• [WORK TASK]
Records appear below. Give all of them again, exactly.

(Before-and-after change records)
=======
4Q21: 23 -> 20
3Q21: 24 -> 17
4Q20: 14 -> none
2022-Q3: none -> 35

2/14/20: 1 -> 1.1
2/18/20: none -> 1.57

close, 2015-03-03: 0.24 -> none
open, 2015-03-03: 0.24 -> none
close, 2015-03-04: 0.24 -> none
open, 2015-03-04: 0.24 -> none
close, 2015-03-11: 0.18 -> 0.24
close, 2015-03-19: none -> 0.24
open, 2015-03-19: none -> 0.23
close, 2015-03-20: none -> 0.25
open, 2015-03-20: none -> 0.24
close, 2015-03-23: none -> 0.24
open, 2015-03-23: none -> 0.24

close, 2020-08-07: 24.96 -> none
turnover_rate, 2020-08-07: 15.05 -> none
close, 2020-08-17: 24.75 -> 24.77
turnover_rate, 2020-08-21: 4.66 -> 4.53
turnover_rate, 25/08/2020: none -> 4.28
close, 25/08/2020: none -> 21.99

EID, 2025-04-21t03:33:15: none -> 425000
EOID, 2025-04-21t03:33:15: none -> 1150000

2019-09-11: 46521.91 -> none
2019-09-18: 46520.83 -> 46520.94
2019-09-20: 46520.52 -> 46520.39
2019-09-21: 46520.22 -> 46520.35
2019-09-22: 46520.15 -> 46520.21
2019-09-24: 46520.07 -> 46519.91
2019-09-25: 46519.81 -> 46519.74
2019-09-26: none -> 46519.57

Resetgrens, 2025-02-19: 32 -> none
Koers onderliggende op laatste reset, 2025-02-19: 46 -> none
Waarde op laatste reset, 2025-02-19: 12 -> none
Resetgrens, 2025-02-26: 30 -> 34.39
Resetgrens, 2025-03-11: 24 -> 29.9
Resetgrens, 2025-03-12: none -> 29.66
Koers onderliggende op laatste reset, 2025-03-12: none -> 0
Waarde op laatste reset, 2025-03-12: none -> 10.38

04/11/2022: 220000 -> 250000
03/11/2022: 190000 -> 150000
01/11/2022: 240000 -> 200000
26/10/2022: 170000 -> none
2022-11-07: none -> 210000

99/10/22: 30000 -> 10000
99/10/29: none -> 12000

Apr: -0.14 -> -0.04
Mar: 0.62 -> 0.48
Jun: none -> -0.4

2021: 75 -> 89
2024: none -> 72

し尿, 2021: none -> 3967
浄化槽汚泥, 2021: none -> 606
=======
• [ANSWER FOR THE TASK]
4Q21: 23 -> 20
3Q21: 24 -> 17
4Q20: 14 -> none
2022-Q3: none -> 35

2/14/20: 1 -> 1.1
2/18/20: none -> 1.57

close, 2015-03-03: 0.24 -> none
open, 2015-03-03: 0.24 -> none
close, 2015-03-04: 0.24 -> none
open, 2015-03-04: 0.24 -> none
close, 2015-03-11: 0.18 -> 0.24
close, 2015-03-19: none -> 0.24
open, 2015-03-19: none -> 0.23
close, 2015-03-20: none -> 0.25
open, 2015-03-20: none -> 0.24
close, 2015-03-23: none -> 0.24
open, 2015-03-23: none -> 0.24

close, 2020-08-07: 24.96 -> none
turnover_rate, 2020-08-07: 15.05 -> none
close, 2020-08-17: 24.75 -> 24.77
turnover_rate, 2020-08-21: 4.66 -> 4.53
turnover_rate, 25/08/2020: none -> 4.28
close, 25/08/2020: none -> 21.99

EID, 2025-04-21t03:33:15: none -> 425000
EOID, 2025-04-21t03:33:15: none -> 1150000

2019-09-11: 46521.91 -> none
2019-09-18: 46520.83 -> 46520.94
2019-09-20: 46520.52 -> 46520.39
2019-09-21: 46520.22 -> 46520.35
2019-09-22: 46520.15 -> 46520.21
2019-09-24: 46520.07 -> 46519.91
2019-09-25: 46519.81 -> 46519.74
2019-09-26: none -> 46519.57

Resetgrens, 2025-02-19: 32 -> none
Koers onderliggende op laatste reset, 2025-02-19: 46 -> none
Waarde op laatste reset, 2025-02-19: 12 -> none
Resetgrens, 2025-02-26: 30 -> 34.39
Resetgrens, 2025-03-11: 24 -> 29.9
Resetgrens, 2025-03-12: none -> 29.66
Koers onderliggende op laatste reset, 2025-03-12: none -> 0
Waarde op laatste reset, 2025-03-12: none -> 10.38

04/11/2022: 220000 -> 250000
03/11/2022: 190000 -> 150000
01/11/2022: 240000 -> 200000
26/10/2022: 170000 -> none
2022-11-07: none -> 210000

99/10/22: 30000 -> 10000
99/10/29: none -> 12000

Apr: -0.14 -> -0.04
Mar: 0.62 -> 0.48
Jun: none -> -0.4

2021: 75 -> 89
2024: none -> 72

し尿, 2021: none -> 3967
浄化槽汚泥, 2021: none -> 606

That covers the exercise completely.